Reach for the moon and stars, Skyline

Photo credit: Dave Newlands

Photo credit: Dave Newlands

If you weren’t encased in fog on Monday night, you might’ve been lucky enough to see the total lunar eclipse or “blood moon,” which was visible to most of the west coast from around 11 pm to 4 am. If you’re like most bay area residents, perhaps you noticed some pink clouds. However, there will be more opportunities for for stargazing coming up, and this Monday’s lunar eclipse was the first in a lunar tetrad, meaning there will be three more opportunities to see a lunar eclipse before the end of 2015.

Additionally, April 16 marks the beginning of the Lyrids meteor shower, which will be visible for eight days, peaking on April 22, according to Lyrids is active every year in late April and will produce 10-20 meteors per hour at its peak. According to history instructor Michael Phipps, Lyrids is named for the constellation Lyra, which it originates from. Both words are derived from “lyre,” which is an ancient Greek harp, and makes sense when you look at Lyra’s shape. Gabe Prochter, who teaches observational astronomy, advised watching the meteor shower from somewhere dark and away from city lights, noting that if you can’t see most observable stars, you won’t be able to see most meteors.

Student Hannah Yamaura was unaware of the meteor shower, although she’d been alerted to Monday’s eclipse and missed it. She was excited to have another chance in October, though.

“I heard about it but forgot,” Yamaura said. “ I saw a solar eclipse in 2012, though.”

“The mind reels with the significance of both meteors and eclipses in history, and throughout cultures,” Phipps said over email. “Eclipses were also thought to presage important events, for instance there are records of lunar eclipses before the fall of Constantinople to the Turks in 1453, and the ancient writers Herodotus, Cicero, Pliny and Plutarch saw them as milestones in history, and there is even a reference in the Odyssey of Homer to one. The Babylonians, Egyptians, Mayans, and other cultures all had records, myths, and could even predict various eclipses at times.”

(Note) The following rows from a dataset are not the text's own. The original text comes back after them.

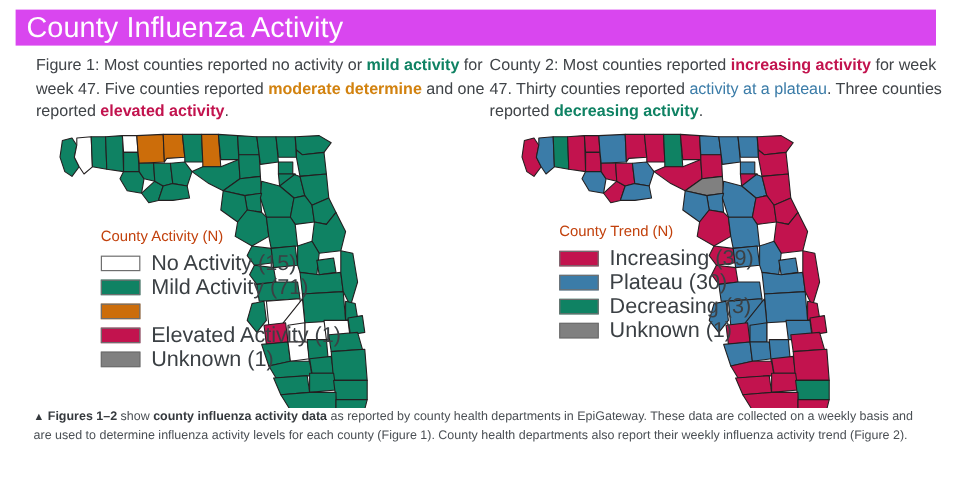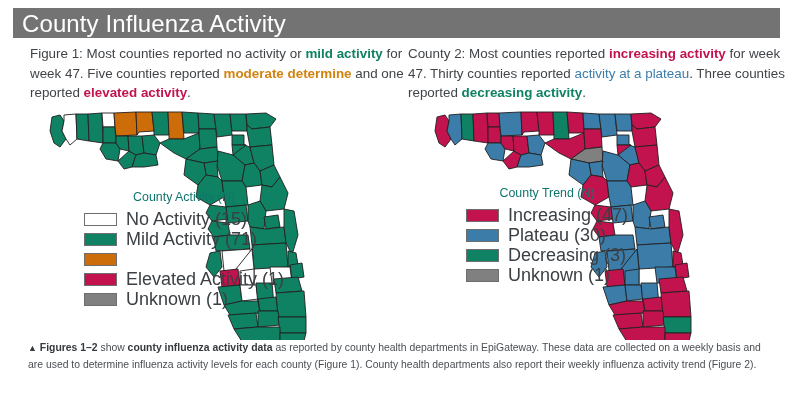--- a/index.html
+++ b/index.html
@@ -14,7 +14,7 @@
   .topline{position:absolute;left:0;top:0;width:801px;height:3px;background:#ffffff;}
   .banner{
     position:absolute;left:13px;top:8px;width:767px;height:30px;
-    background:#737373;
+    background:#d946ef;
   }
   .banner-title{
     position:absolute;left:9px;top:1px;

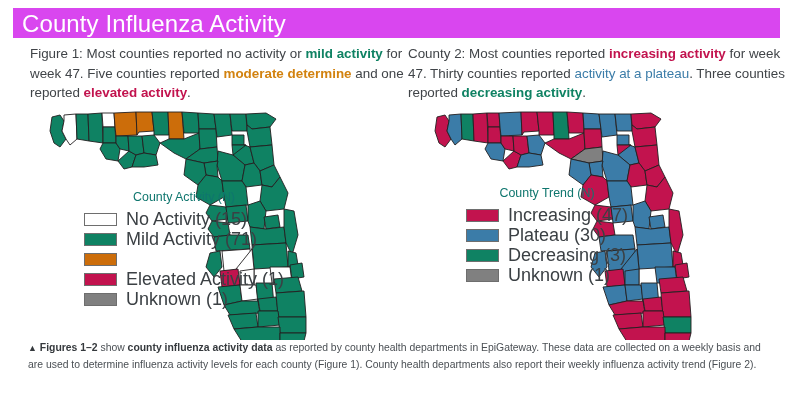--- a/index.html
+++ b/index.html
@@ -42,7 +42,7 @@
   .legend{position:absolute;}
   .legend1{left:84px;top:190px;}
   .legend2{left:466px;top:186px;}
-  .legend-title{font-size:12.4px;color:#0f766e;margin-bottom:6px;white-space:nowrap;text-align:center;}
+  .legend-title{font-size:12.4px;color:#c2410c;margin-bottom:6px;white-space:nowrap;}
   .legend-row{display:flex;align-items:center;height:18px;margin-bottom:2px;}
   .swatch{
     width:33px;height:13px;border:1px solid #6e6e6e;

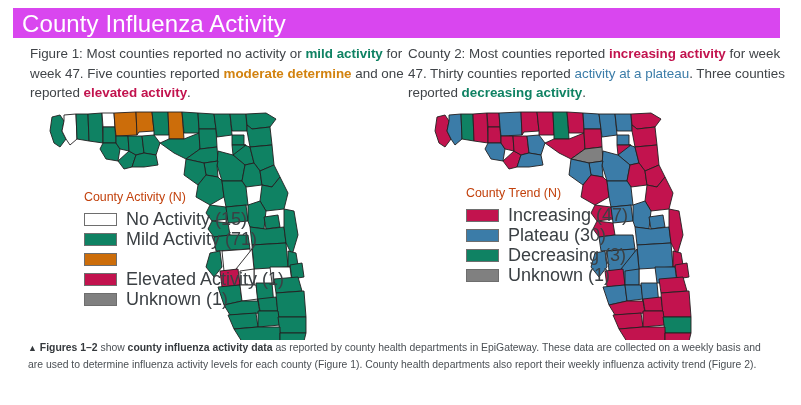--- a/index.html
+++ b/index.html
@@ -252,7 +252,7 @@
   <div class="legend-title">County Trend (N)</div>
   <div class="legend-row">
     <span class="swatch" style="background:#c2134e"></span>
-    <span class="legend-label">Increasing (47)</span>
+    <span class="legend-label">Increasing (39)</span>
   </div>
   <div class="legend-row">
     <span class="swatch" style="background:#3b7ca8"></span>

He added that some historical references to meteor showers include the Epic of Gilgamesh, the world’s oldest written epic, which mentions a massive meteor shower that destroys civilization, and that Rabbi bar Nachmani, 2000 years later, blamed a meteor shower for Noah’s flood. Comets, which meteor showers are derived from, have frequently been thought of as bad omens, and, according to Phipps, were predictors of the plague of 141 AD, the triumph of William the Conqueror in 1066 AD, and the destruction of Genghis Khan. He also noted that meteor showers have been referred to as “falling stars” by some cultures and thought to bring good luck.

According to Prochter, the wide visibility of total lunar eclipses is what has caused so many people’s fascination with them.

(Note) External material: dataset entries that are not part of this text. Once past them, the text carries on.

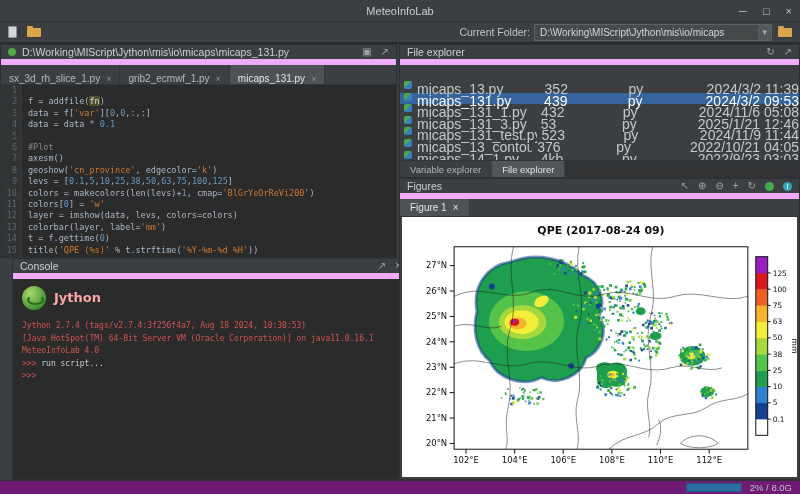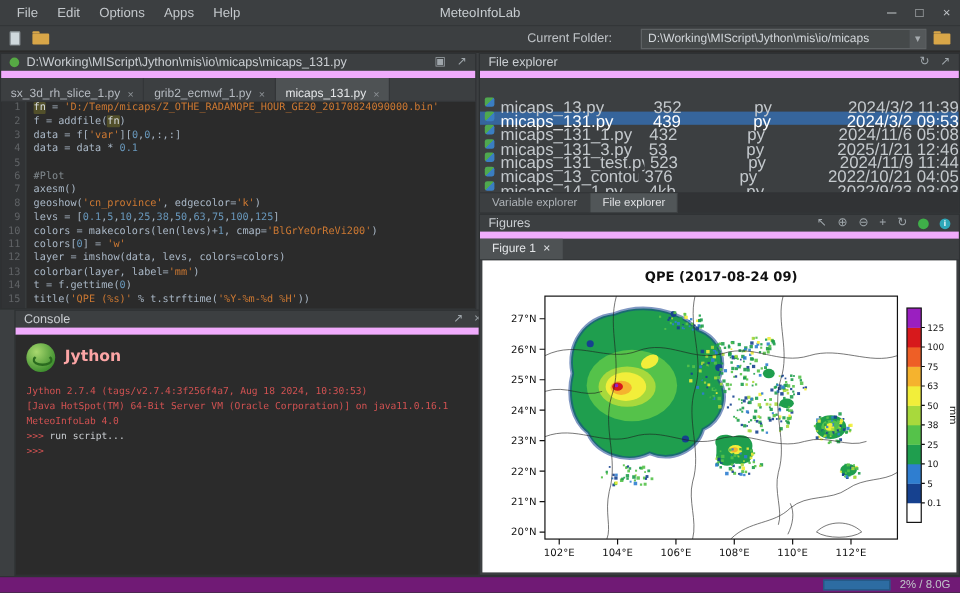--- a/index.html
+++ b/index.html
@@ -108,13 +108,6 @@
 <div id="app">
 
   <div class="menubar">
-    <div id="menu-items" style="display:flex">
-        <span class="menu-item">File</span>
-        <span class="menu-item">Edit</span>
-        <span class="menu-item">Options</span>
-        <span class="menu-item">Apps</span>
-        <span class="menu-item">Help</span>
-      </div>
     <div class="app-title">MeteoInfoLab</div>
     <div class="win-controls" id="win-controls">
         <span>─</span>

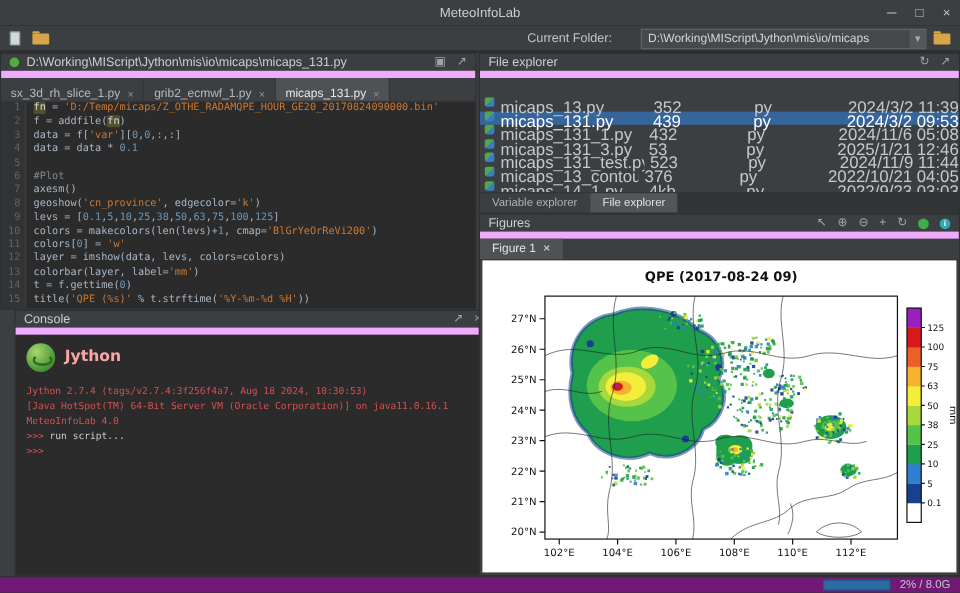--- a/index.html
+++ b/index.html
@@ -22,7 +22,7 @@
   .folder-icon{width:14px;height:9px;background:#d8a648;border-radius:1px;position:relative;display:inline-block}
   .folder-icon::before{content:"";position:absolute;top:-2px;left:0;width:6px;height:2px;background:#d8a648;border-radius:1px 1px 0 0}
   .tool-spacer{flex:1}
-  .cf-label{margin-right:24px;color:#c0c4c8;font-size:10.5px}
+  .cf-label{margin-right:4px;color:#c0c4c8;font-size:10.5px}
   .cf-combo{width:238px;height:17px;background:#45494a;border:1px solid #5e6264;display:flex;align-items:center;
             padding-left:5px;color:#d2d6da;font-size:10px;white-space:nowrap;overflow:hidden}
   .cf-combo .arrow{margin-left:auto;color:#a6abaf;background:#54585a;padding:0 4px;height:100%;

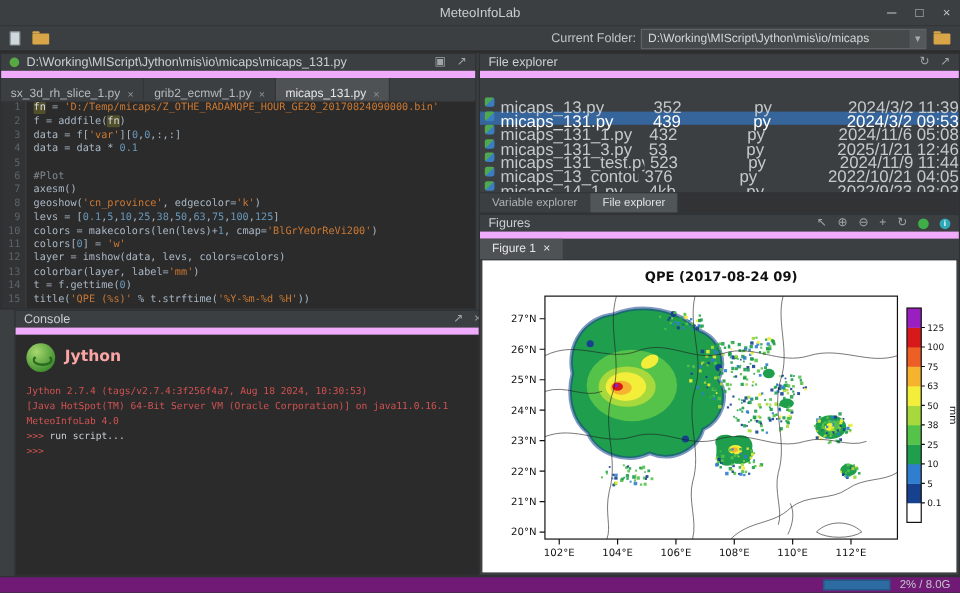--- a/index.html
+++ b/index.html
@@ -156,7 +156,7 @@
     <div class="code-area">
       <div class="gutter-bg"></div>
       <div id="code-lines" style="position:relative">
-          <div class="code-line"><span class="ln">1</span><span class="code-text"><span class="tok-hl">fn</span><span class="tok-p"> = </span><span class="tok-s">'D:/Temp/micaps/Z_OTHE_RADAMQPE_HOUR_GE20_20170824090000.bin'</span></span></div>
+          <div class="code-line"><span class="ln">1</span></div>
           <div class="code-line"><span class="ln">2</span><span class="code-text"><span class="tok-p">f = addfile(</span><span class="tok-hl">fn</span><span class="tok-p">)</span></span></div>
           <div class="code-line"><span class="ln">3</span><span class="code-text"><span class="tok-p">data = f[</span><span class="tok-s">'var'</span><span class="tok-p">][</span><span class="tok-n">0</span><span class="tok-p">,</span><span class="tok-n">0</span><span class="tok-p">,:,:]</span></span></div>
           <div class="code-line"><span class="ln">4</span><span class="code-text"><span class="tok-p">data = data * </span><span class="tok-n">0.1</span></span></div>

“These events are visible by all. That, by itself, makes them interesting,” He wrote in an email interview. “Also, they transform an object which seems constant into something other, which can scare people. For a long time people didn’t know what was going on during a (lunar) eclipse, the moon simply turned red. Scary.”

Prochter noted that the lunar tetrad and meteor showers have nothing to do with each other, since the meteor showers are annual and lunar tetrads appear roughly every 18 years.

Another meteor shower, Eta Aquarids, will be visible May 5 and is supposed to be somewhat more exciting than Lyrids, with possibly one visible meteor per minute, according to Sky and Telescope. The next opportunity to see a total lunar eclipse will be later this year on Oct. 8, when the weather will hopefully be more cooperative for viewing. There will also be other opportunities to see interesting things in the sky this year.

“Mars is up right now, so is Jupiter, “Prochter wrote. “Those are pretty cool. There are, of course, the other lunar eclipses and meteor showers, but really just seeing the planets of our solar system is cool enough. You’ll have to wait until summer to see Andromeda, a galaxy and the most distant object the human eye can see. Again you’ll have to be somewhere dark.”